Or le Souverain n’étant formé que des particuliers qui le composent n’a ni ne peut avoir d’intérêt contraire au leur ; par conséquent la puissance Souveraine n’a nul besoin de garant envers les sujets, parce qu’il est impossible que le corps veuille nuire à tous ses membres, & nous verrons ci-après qu’il ne peut nuire à aucun en particulier. Le Souverain, par cela seul qu’il est, est toujours ce qu’il doit être.

Mais il n’en est pas ainsi des sujets envers le Souverain, auquel malgré l’intérêt commun, rien ne répondroit de leurs engagemens, s’il ne trouvoit des moyens de s’assurer de leur fidélité.

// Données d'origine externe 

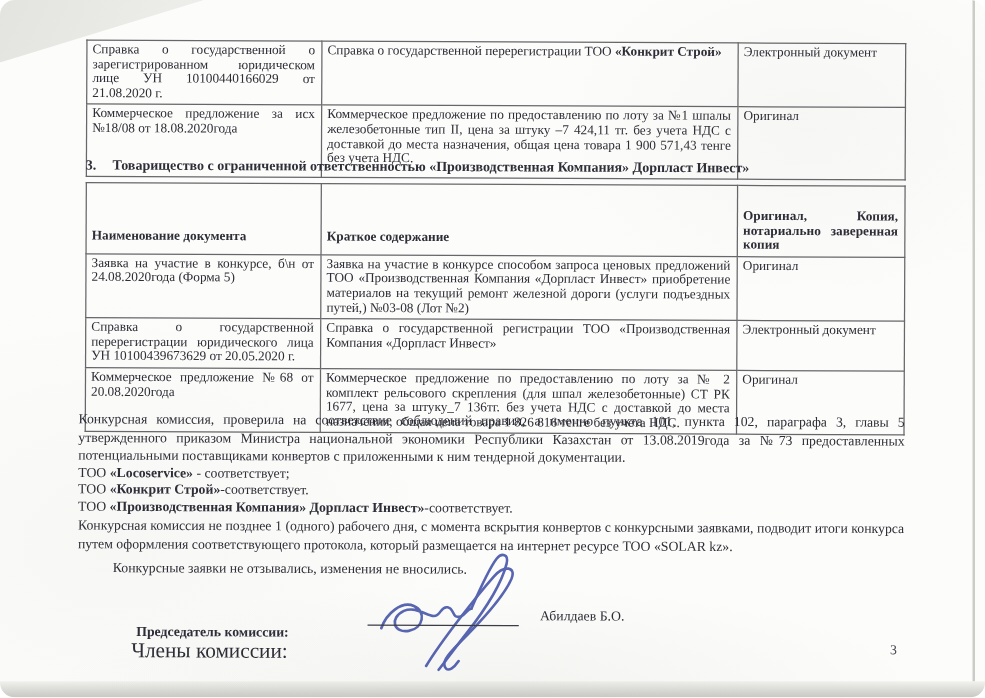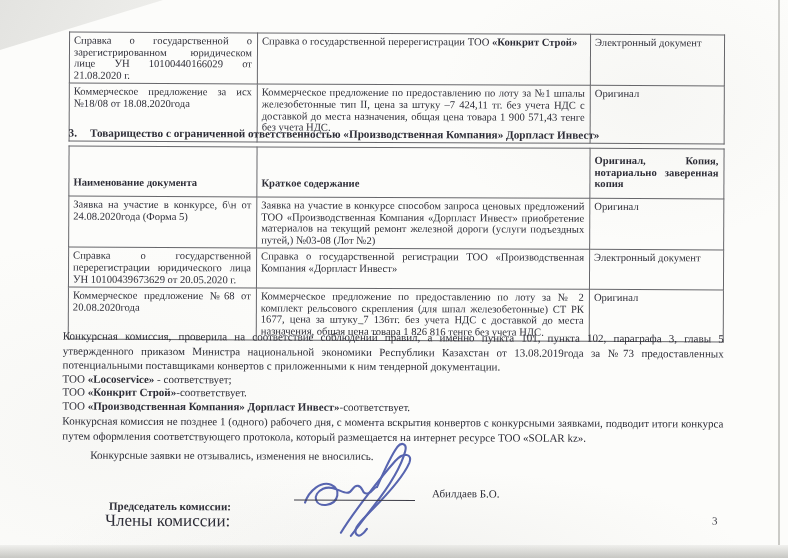--- a/index.html
+++ b/index.html
@@ -17,6 +17,7 @@
       radial-gradient(ellipse 500px 120px at 50% 99%, rgba(180,180,174,0.12), transparent 70%);
     overflow: hidden;
     color: #2e2e38;
+    border-radius: 12px;
   }
   .content { position: absolute; inset: 0; transform: rotate(0.25deg); transform-origin: 50% 50%; }
 

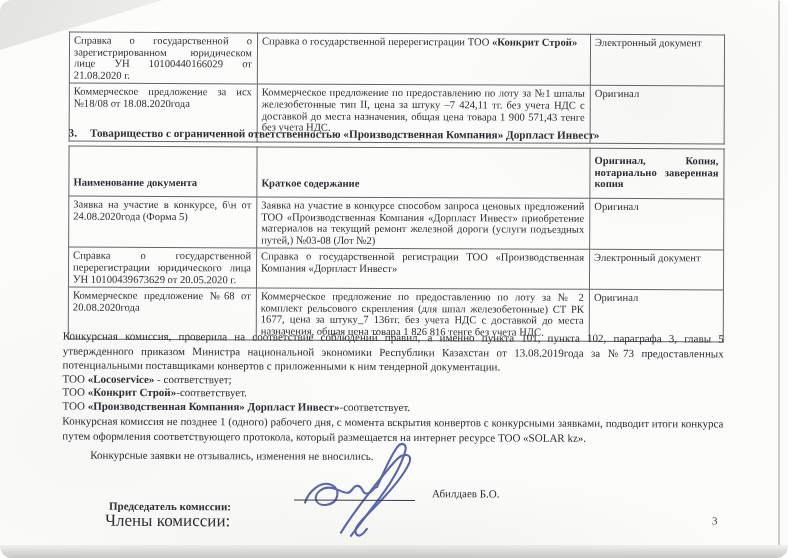--- a/index.html
+++ b/index.html
@@ -53,7 +53,7 @@
   .doc-table col.c3 { width: 134px; }
   .t2 .hdr td { font-weight: bold; }
   .t2 .hdr td.hb { vertical-align: bottom; padding-bottom: 7px; }
-  .t2 .hdr td.ht { vertical-align: top; text-align: justify; padding-top: 6px; }
+  .t2 .hdr td.ht { vertical-align: top; text-align: justify; padding-top: 19px; }
   b, .bold { font-weight: bold; }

En effet chaque individu peut comme homme avoir une volonté particuliere contraire ou dissemblable à la volonté générale qu’il a comme Citoyen. Son intérêt particulier peut lui parler tout autrement que l’intérêt commun ; son existence absolue & naturellement indépendante peut lui faire envisager ce qu’il doit à la cause commune comme une contribution gratuite, dont la perte sera moins nuisible aux autres que le payement n’en sera onéreux pour lui, & regardant la personne morale qui constitue l’État comme un être de raison parce que ce n’est pas un homme, il jouiroit des droits du citoyen sans vouloir remplir les devoirs du sujet ; injustice dont le progrès causeroit la ruine du corps politique.